**TASK DETAILS**: Write out the data word for word and drop any picture you find.

**MATERIAL PROVIDED**:
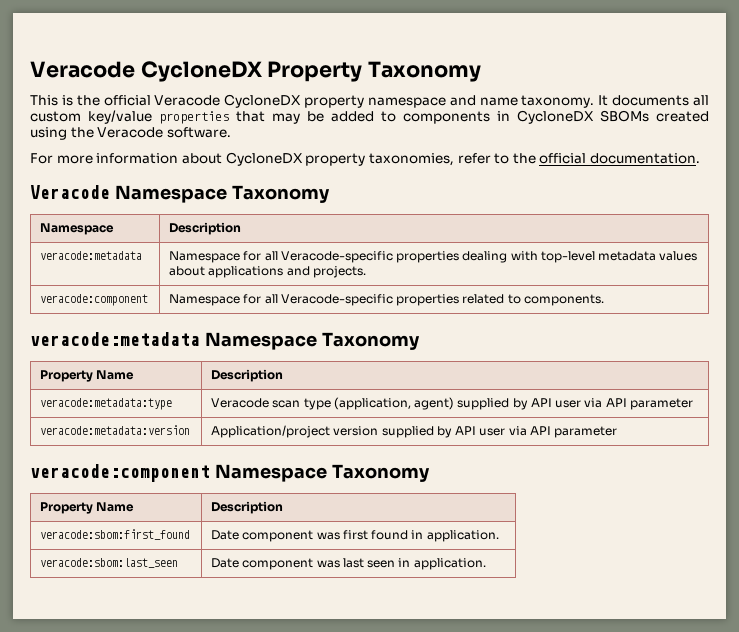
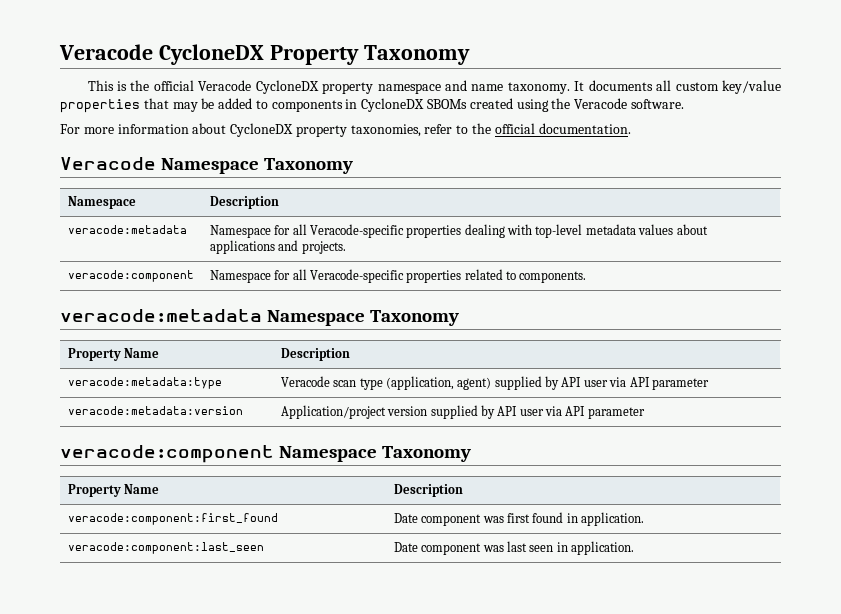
[40,529,191,540] veracode:sbom:first_found -> [67,513,278,525] veracode:component:first_found
[40,558,179,568] veracode:sbom:last_seen -> [67,542,264,554] veracode:component:last_seen

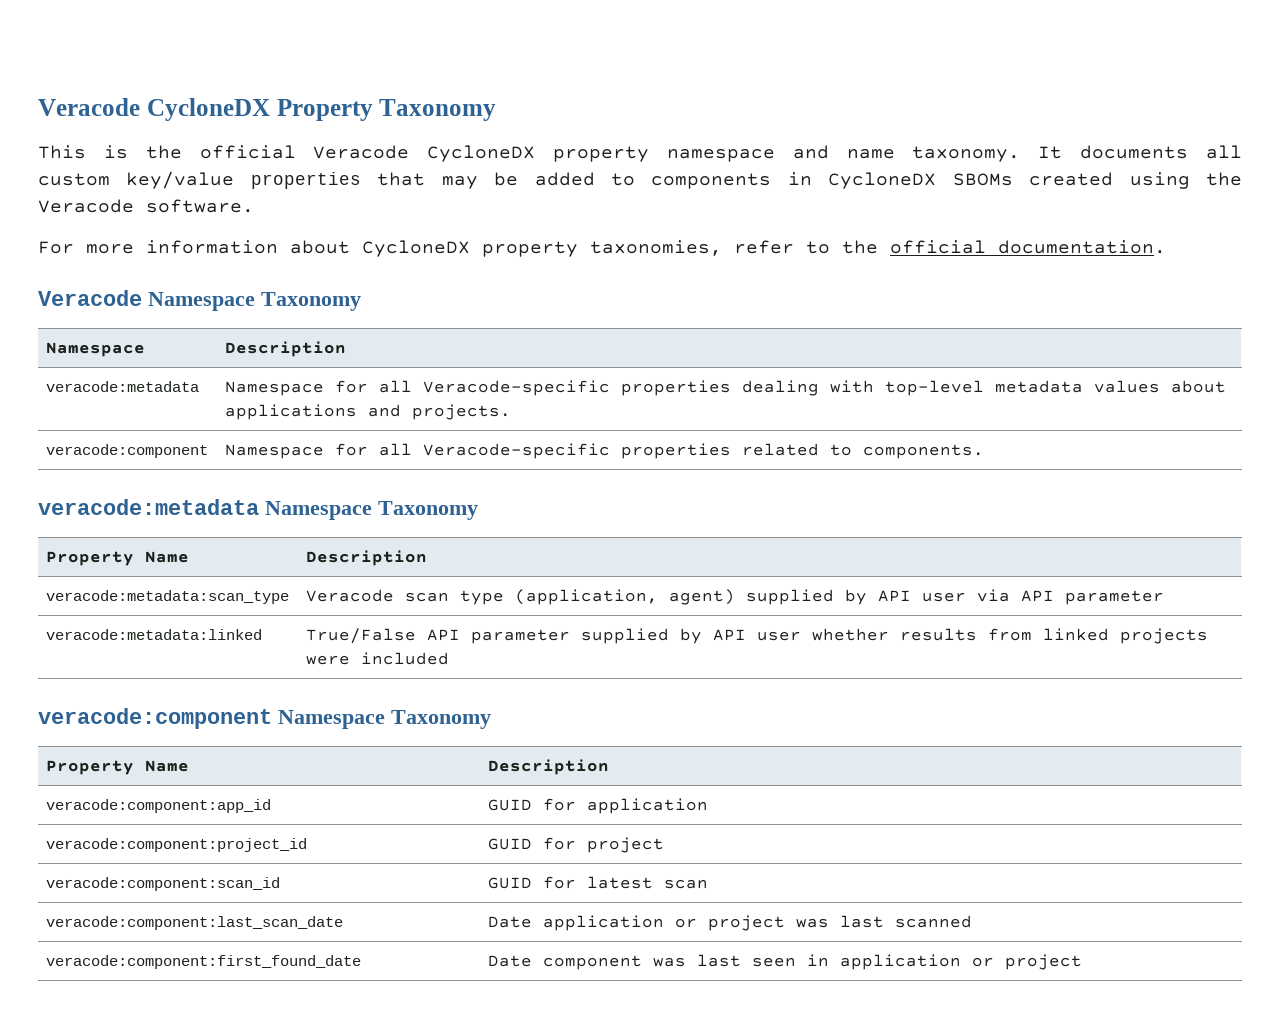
[67,377,222,389] veracode:metadata:type -> [46,590,290,604] veracode:metadata:scan_type
[67,406,243,415] [280,405,645,419] veracode:metadata:version | Application/project version supplied by API user via API parameter -> [46,629,263,640] [306,628,1209,644] [306,652,450,665] veracode:metadata:linked | True/False API parameter supplied by API user whether results from linked projects were included
[67,513,278,525] [393,512,645,526] [67,542,264,554] veracode:component:first_found | Date component was first found in application. // veracode:component:last_seen -> [46,799,272,813] [488,798,709,814] [46,838,308,852] [488,837,665,853] [46,877,281,891] [488,876,709,889] [46,916,344,930] [488,915,973,931] [46,955,362,969] veracode:component:app_id | GUID for application // veracode:component:project_id | GUID for project // veracode:component:scan_id | GUID for latest scan // veracode:component:last_scan_date | Date application or project was last scanned // veracode:component:first_found_date
[571,541,635,555] application. -> [840,954,1083,970] application or project

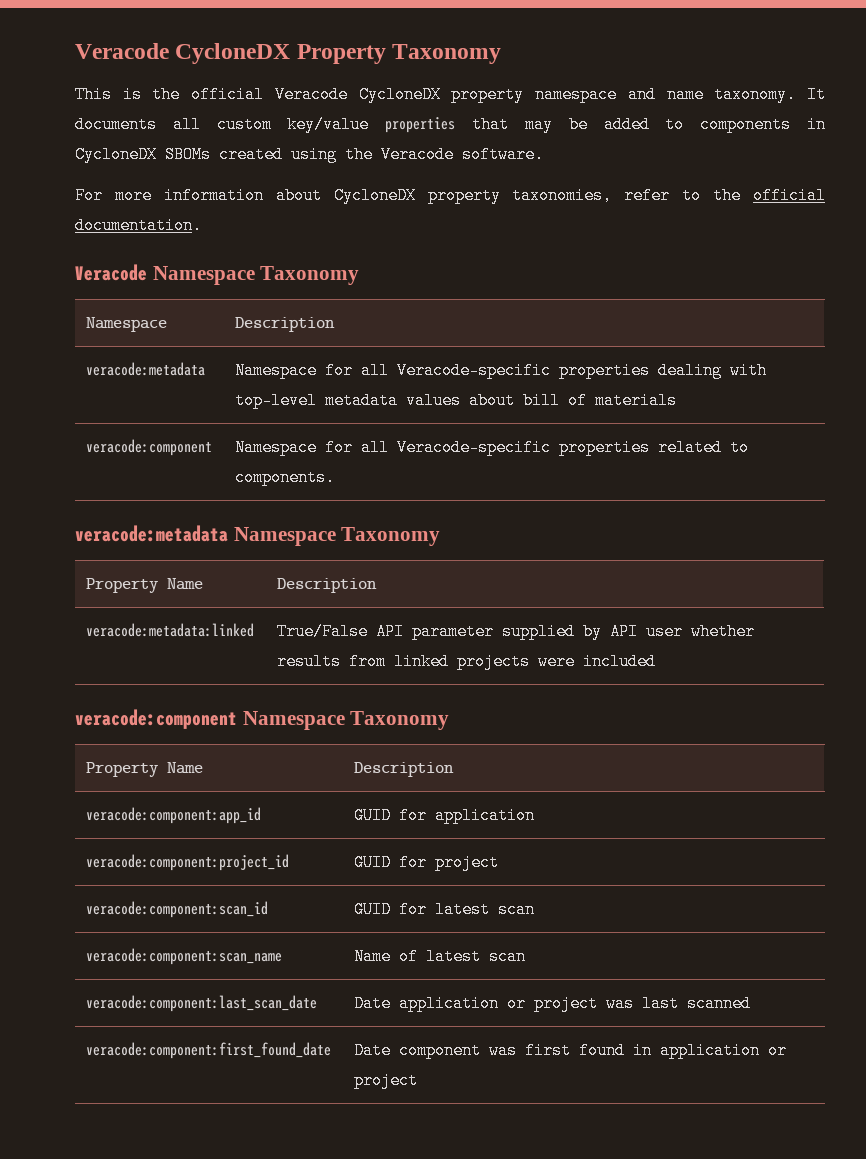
[225,404,512,420] applications and projects. -> [523,392,678,409] bill of materials
[46,590,290,604] [306,589,1165,605] // veracode:metadata:scan_type | Veracode scan type (application, agent) supplied by API user via API parameter -> (378, 585) none
(709, 884) none -> [86,948,283,965] [354,948,527,965] // veracode:component:scan_name | Name of latest scan
[697,954,797,967] last seen -> [525,1042,626,1059] first found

**SOLUTION TO THE PROBLEM**:
[40,529,191,540] veracode:sbom:first_found -> [67,513,278,525] veracode:component:first_found
[40,558,179,568] veracode:sbom:last_seen -> [67,542,264,554] veracode:component:last_seen

[67,377,222,389] veracode:metadata:type -> [46,590,290,604] veracode:metadata:scan_type
[67,406,243,415] [280,405,645,419] veracode:metadata:version | Application/project version supplied by API user via API parameter -> [46,629,263,640] [306,628,1209,644] [306,652,450,665] veracode:metadata:linked | True/False API parameter supplied by API user whether results from linked projects were included
[67,513,278,525] [393,512,645,526] [67,542,264,554] veracode:component:first_found | Date component was first found in application. // veracode:component:last_seen -> [46,799,272,813] [488,798,709,814] [46,838,308,852] [488,837,665,853] [46,877,281,891] [488,876,709,889] [46,916,344,930] [488,915,973,931] [46,955,362,969] veracode:component:app_id | GUID for application // veracode:component:project_id | GUID for project // veracode:component:scan_id | GUID for latest scan // veracode:component:last_scan_date | Date application or project was last scanned // veracode:component:first_found_date
[571,541,635,555] application. -> [840,954,1083,970] application or project

[225,404,512,420] applications and projects. -> [523,392,678,409] bill of materials
[46,590,290,604] [306,589,1165,605] // veracode:metadata:scan_type | Veracode scan type (application, agent) supplied by API user via API parameter -> (378, 585) none
(709, 884) none -> [86,948,283,965] [354,948,527,965] // veracode:component:scan_name | Name of latest scan
[697,954,797,967] last seen -> [525,1042,626,1059] first found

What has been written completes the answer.